■ WHAT IS NEEDED ■
Reproduce exactly, and only, the lines below from the one containing "- We extract" through the one containing "A | Upper Bound63..8".

☆ ☆ ☆ ☆ ☆ ☆ ☆

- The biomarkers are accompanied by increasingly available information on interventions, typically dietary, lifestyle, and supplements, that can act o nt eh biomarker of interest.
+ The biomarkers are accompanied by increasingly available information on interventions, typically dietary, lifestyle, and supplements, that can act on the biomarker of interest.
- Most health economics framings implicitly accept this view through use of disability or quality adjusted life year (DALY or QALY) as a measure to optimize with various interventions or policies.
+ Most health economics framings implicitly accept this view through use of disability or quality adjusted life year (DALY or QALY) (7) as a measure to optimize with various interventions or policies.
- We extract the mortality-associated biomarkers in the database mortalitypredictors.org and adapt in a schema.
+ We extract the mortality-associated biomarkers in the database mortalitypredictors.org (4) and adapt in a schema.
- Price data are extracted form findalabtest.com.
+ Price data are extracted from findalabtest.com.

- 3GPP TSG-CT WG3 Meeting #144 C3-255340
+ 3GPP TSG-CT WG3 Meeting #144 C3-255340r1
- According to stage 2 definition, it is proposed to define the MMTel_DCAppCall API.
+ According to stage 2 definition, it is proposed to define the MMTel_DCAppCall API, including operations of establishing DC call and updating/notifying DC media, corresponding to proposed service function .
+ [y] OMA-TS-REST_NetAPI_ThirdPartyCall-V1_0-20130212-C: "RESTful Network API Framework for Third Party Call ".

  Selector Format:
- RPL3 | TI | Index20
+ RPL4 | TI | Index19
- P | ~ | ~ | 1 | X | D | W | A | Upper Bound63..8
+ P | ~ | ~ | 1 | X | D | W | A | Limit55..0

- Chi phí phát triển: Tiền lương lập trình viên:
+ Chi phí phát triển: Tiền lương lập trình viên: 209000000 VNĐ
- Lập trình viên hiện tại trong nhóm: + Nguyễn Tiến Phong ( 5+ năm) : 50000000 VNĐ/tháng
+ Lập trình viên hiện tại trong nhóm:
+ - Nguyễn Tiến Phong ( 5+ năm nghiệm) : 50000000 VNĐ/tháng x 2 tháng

☆ ☆ ☆ ☆ ☆ ☆ ☆

■ YOUR RESPONSE ■
- We extract the mortality-associated biomarkers in the database mortalitypredictors.org and adapt in a schema.
+ We extract the mortality-associated biomarkers in the database mortalitypredictors.org (4) and adapt in a schema.
- Price data are extracted form findalabtest.com.
+ Price data are extracted from findalabtest.com.

- 3GPP TSG-CT WG3 Meeting #144 C3-255340
+ 3GPP TSG-CT WG3 Meeting #144 C3-255340r1
- According to stage 2 definition, it is proposed to define the MMTel_DCAppCall API.
+ According to stage 2 definition, it is proposed to define the MMTel_DCAppCall API, including operations of establishing DC call and updating/notifying DC media, corresponding to proposed service function .
+ [y] OMA-TS-REST_NetAPI_ThirdPartyCall-V1_0-20130212-C: "RESTful Network API Framework for Third Party Call ".

  Selector Format:
- RPL3 | TI | Index20
+ RPL4 | TI | Index19
- P | ~ | ~ | 1 | X | D | W | A | Upper Bound63..8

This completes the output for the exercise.